Beginning with the line that contains "[406,145,452,155] Record. ->" in the material below, print each line exactly until the line that contains "[391,325,618,339] no matter" has been printed, then stop.
○ ○ ○ ○ ○
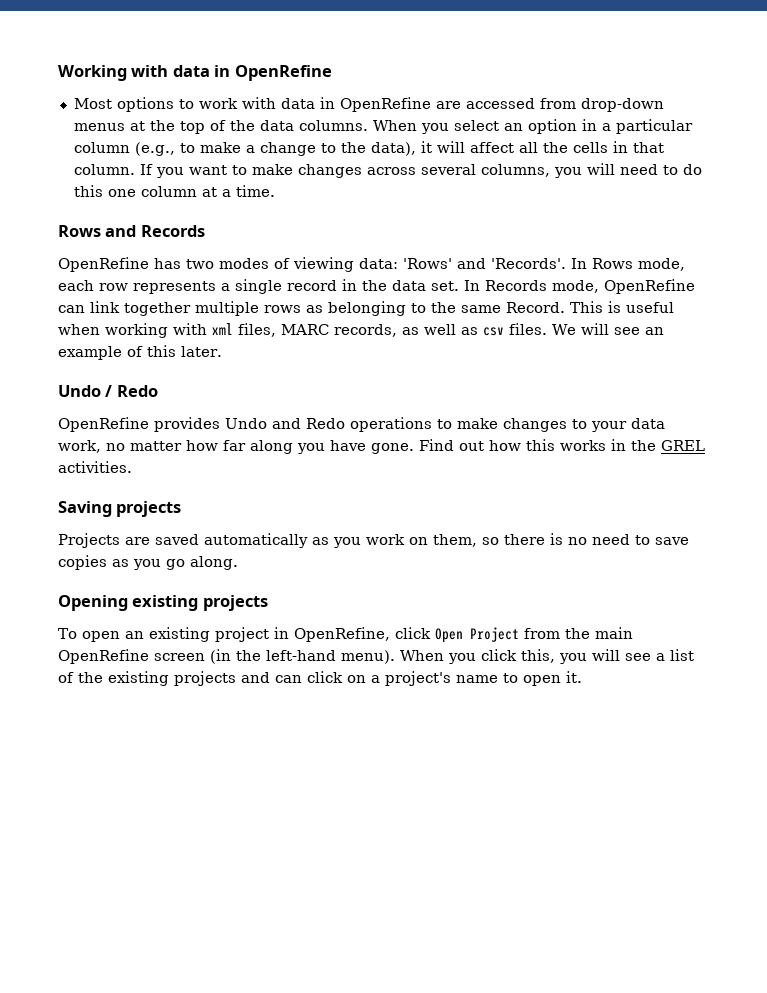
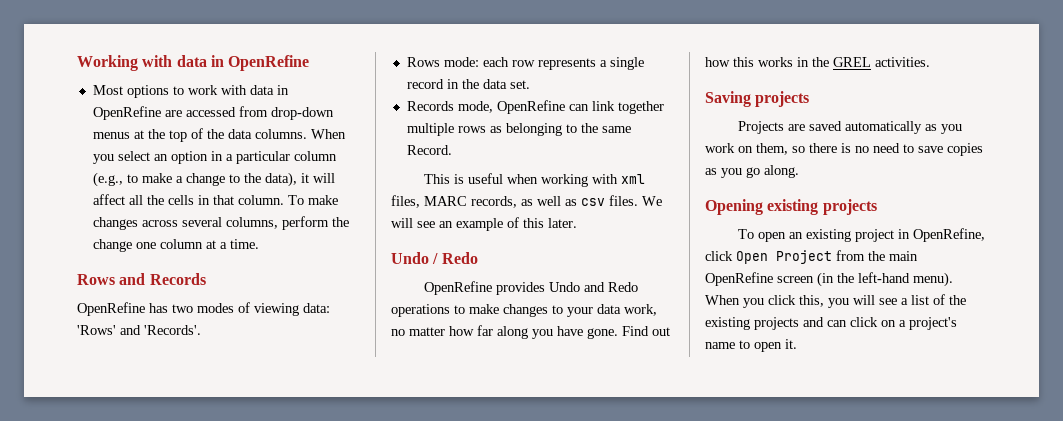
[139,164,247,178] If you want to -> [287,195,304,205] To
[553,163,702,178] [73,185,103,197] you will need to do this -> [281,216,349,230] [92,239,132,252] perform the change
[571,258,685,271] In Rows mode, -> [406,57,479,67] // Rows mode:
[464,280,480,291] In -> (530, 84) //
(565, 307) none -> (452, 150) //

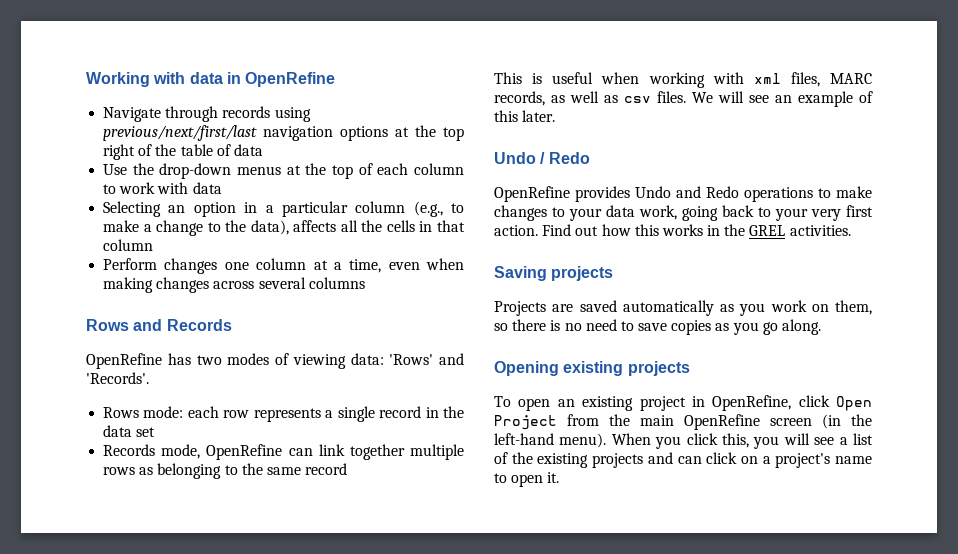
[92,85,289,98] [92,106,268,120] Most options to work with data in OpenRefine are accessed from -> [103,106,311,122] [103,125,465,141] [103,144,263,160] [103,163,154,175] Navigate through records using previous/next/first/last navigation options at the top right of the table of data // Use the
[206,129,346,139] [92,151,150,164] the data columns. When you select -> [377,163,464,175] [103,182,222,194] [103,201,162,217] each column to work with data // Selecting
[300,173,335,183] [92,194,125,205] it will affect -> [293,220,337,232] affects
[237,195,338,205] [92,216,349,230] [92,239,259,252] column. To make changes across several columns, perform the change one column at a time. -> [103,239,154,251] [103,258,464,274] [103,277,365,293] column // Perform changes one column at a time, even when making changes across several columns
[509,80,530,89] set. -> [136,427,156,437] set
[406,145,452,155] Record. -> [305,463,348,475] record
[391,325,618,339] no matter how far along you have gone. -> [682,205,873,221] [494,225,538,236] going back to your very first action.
○ ○ ○ ○ ○
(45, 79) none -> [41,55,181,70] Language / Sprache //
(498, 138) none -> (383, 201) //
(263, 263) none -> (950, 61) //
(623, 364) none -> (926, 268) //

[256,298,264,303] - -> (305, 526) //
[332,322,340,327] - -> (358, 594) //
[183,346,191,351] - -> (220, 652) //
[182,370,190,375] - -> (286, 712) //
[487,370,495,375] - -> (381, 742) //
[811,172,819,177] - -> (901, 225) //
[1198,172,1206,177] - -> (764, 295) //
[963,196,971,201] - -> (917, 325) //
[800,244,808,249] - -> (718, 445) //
○ ○ ○ ○ ○
### [WRITTEN REPLY]
[406,145,452,155] Record. -> [305,463,348,475] record
[391,325,618,339] no matter how far along you have gone. -> [682,205,873,221] [494,225,538,236] going back to your very first action.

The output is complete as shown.